Write out, without any change, the lines in the material below that run from the line with "text: department ->" through the line with "border-radius: 10px ->", both included.

**EXERCISE MATERIAL**
Start of Block

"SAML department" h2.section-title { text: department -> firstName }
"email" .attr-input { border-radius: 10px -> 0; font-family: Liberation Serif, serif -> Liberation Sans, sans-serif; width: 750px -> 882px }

End of Block
Start of Block

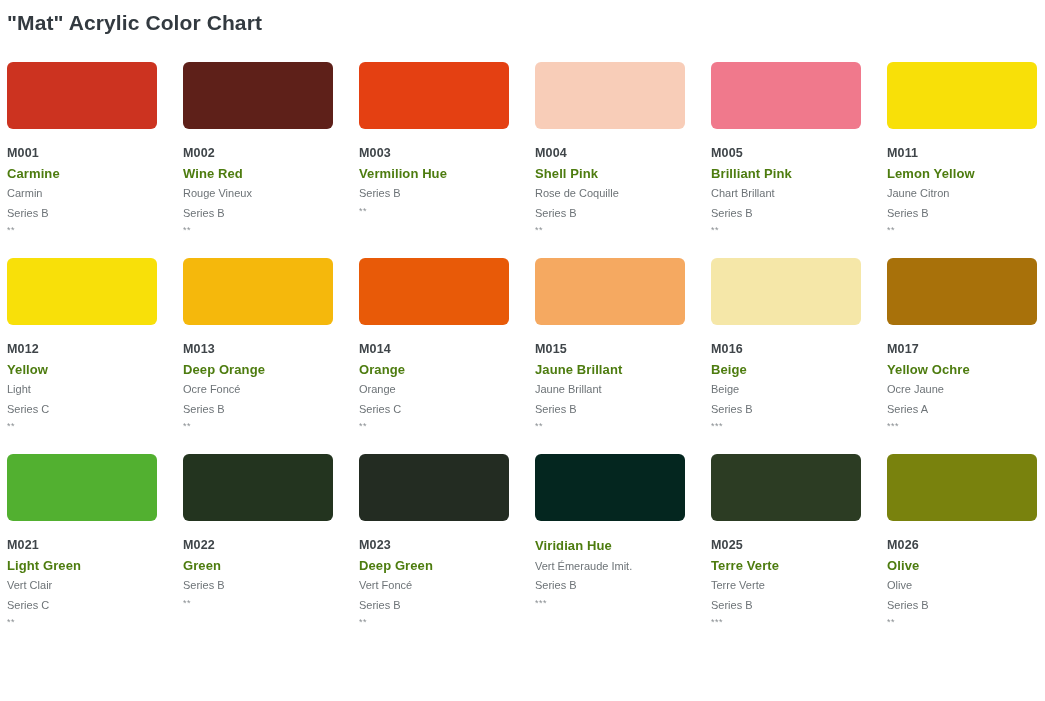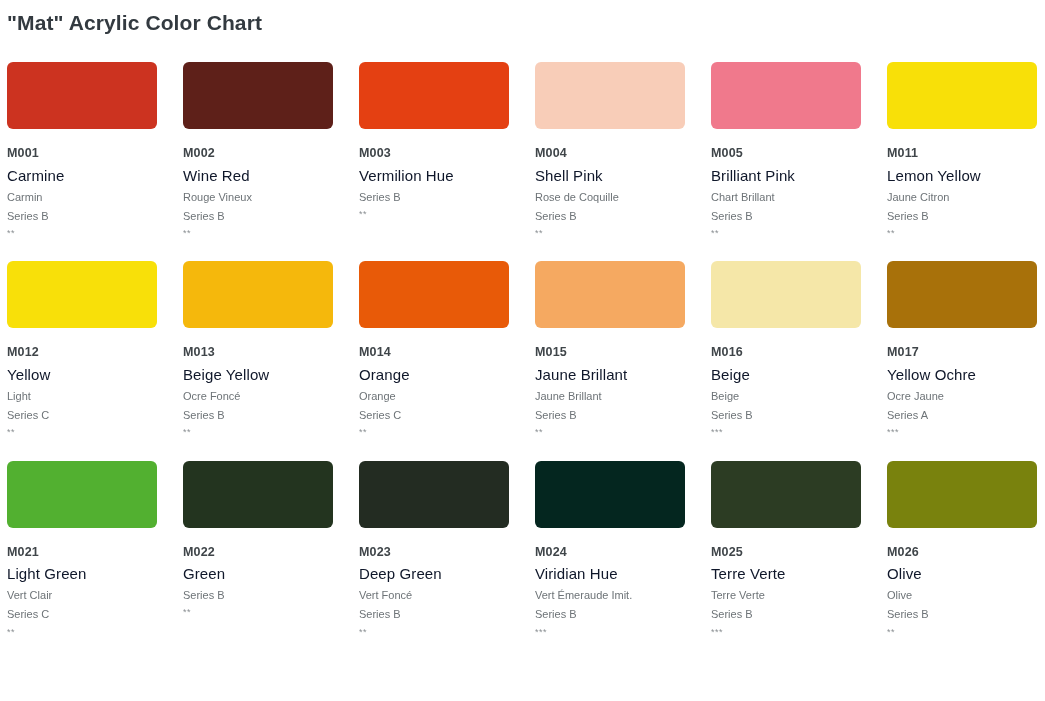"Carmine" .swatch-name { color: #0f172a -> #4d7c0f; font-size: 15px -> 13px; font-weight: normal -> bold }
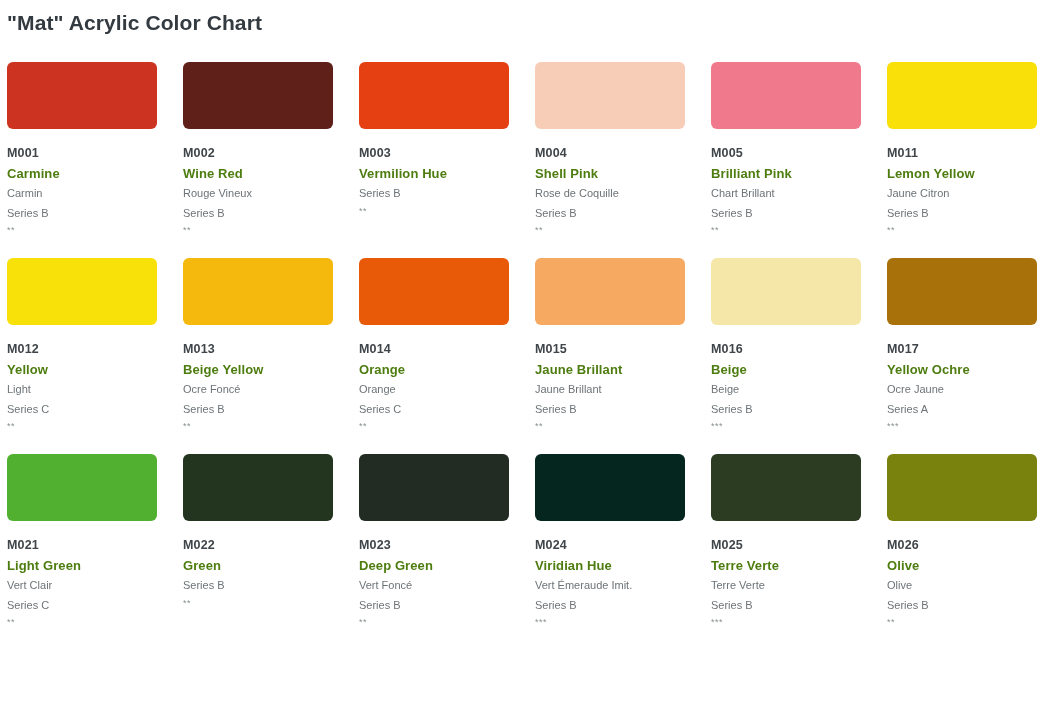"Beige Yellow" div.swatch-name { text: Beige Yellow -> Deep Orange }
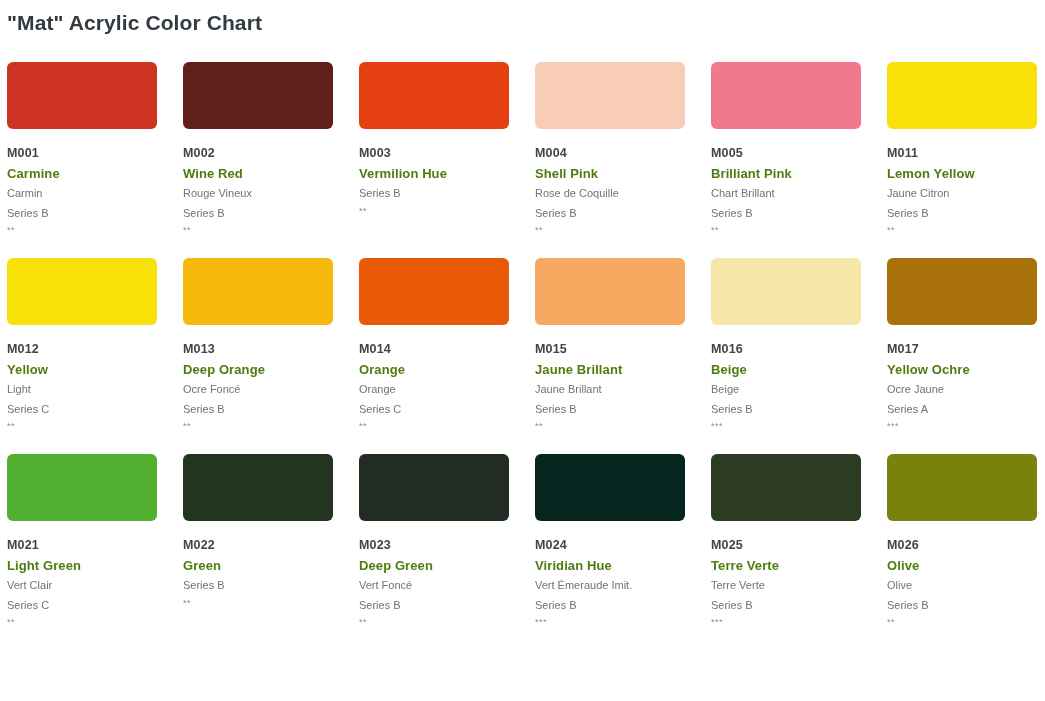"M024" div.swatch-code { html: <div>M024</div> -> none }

End of Block

**FINISHED TASK**
"SAML department" h2.section-title { text: department -> firstName }
"email" .attr-input { border-radius: 10px -> 0; font-family: Liberation Serif, serif -> Liberation Sans, sans-serif; width: 750px -> 882px }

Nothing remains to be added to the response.